Unlike traditional logging frameworks, logme supports:

  • Channel hierarchies
  • Runtime reconfiguration without recompilation
  • JSON-based configuration
  • Dynamic control via a built-in control server
  • Log encryption (per-line, ChaCha-based)
  • Optional logging in Release builds
  • Fine-grained message filtering via callbacks
  • Unified logging API supporting printf-style, iostream-style, and std::format-style formatting
  • Buffered and optimized file output designed for high-throughput production workloads

logme can be used as a simple logger — or as a fully dynamic logging subsystem.

For details on the logging API and available macros, see: Logging Macros.

Configuration Models

logme supports three configuration approaches:

  1. Default configuration
    No explicit configuration.
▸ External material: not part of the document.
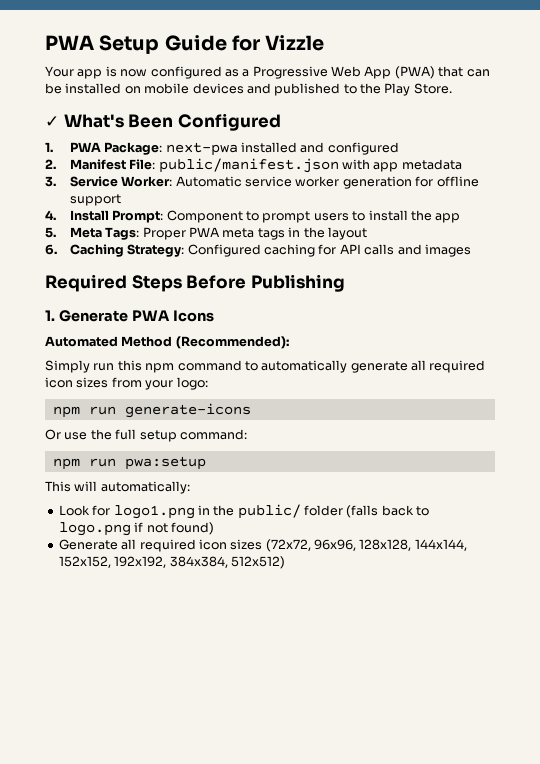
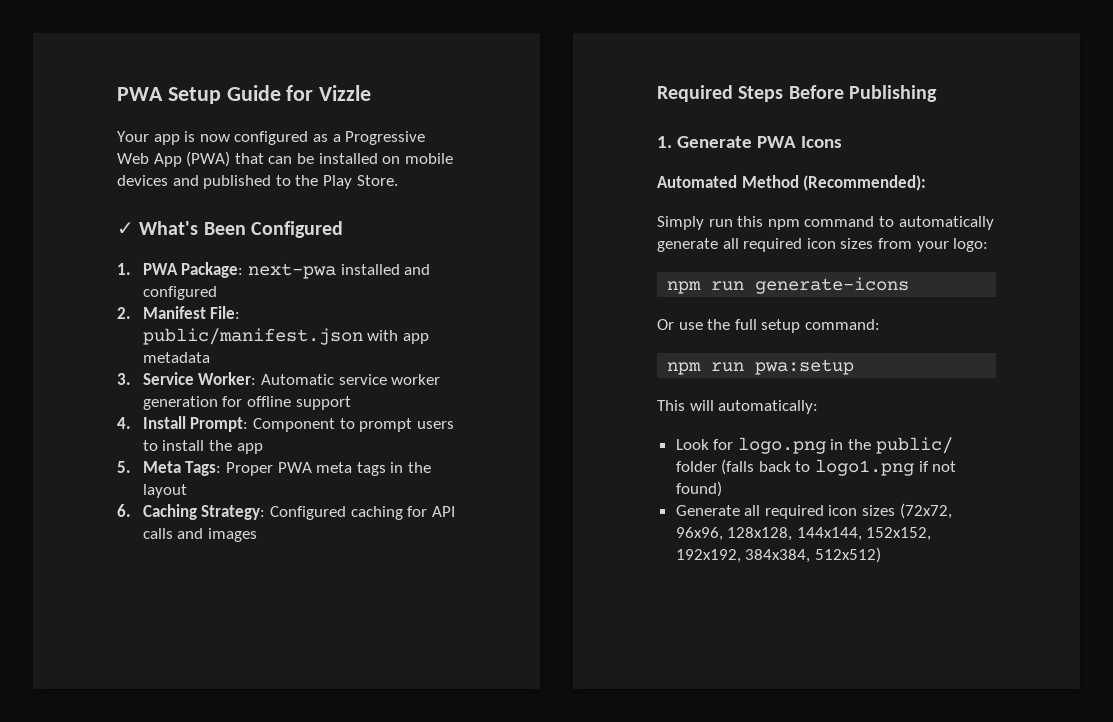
- Look for logo1.png in the public/ folder (falls back to logo.png if not found)
+ Look for logo.png in the public/ folder (falls back to logo1.png if not found)

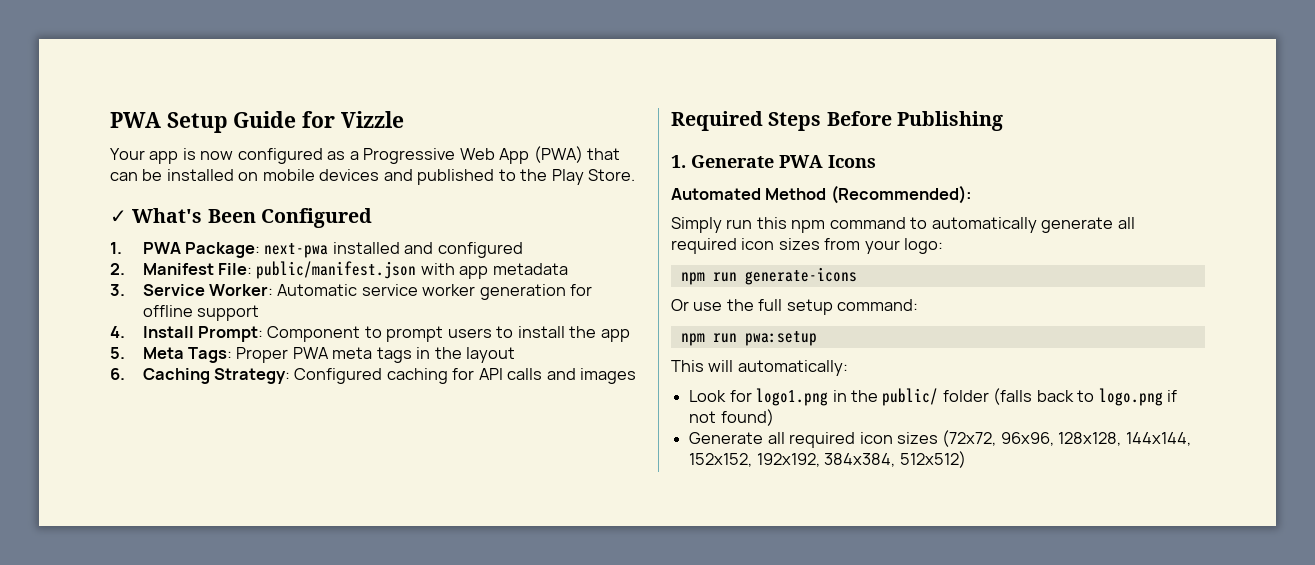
- Look for logo.png in the public/ folder (falls back to logo1.png if not found)
+ Look for logo1.png in the public/ folder (falls back to logo.png if not found)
A default channel with sensible settings is created automatically.
    See: Getting Started – Default Setup

  2. Hardcoded configuration
    Channels and backends are created explicitly in code.
    See: Getting Started – Hardcoded Setup

  3. JSON-based configuration (recommended)
    Channels, hierarchy, backends, routing, error handling, and control server are described in a JSON file and can be reloaded at runtime.
    See: Getting Started – JSON-based Setup

All three models can coexist.

Platform Support

  • Windows
  • Linux
  • macOS

Console output supports ANSI color sequences on both platforms, including modern Windows terminals with VT processing enabled.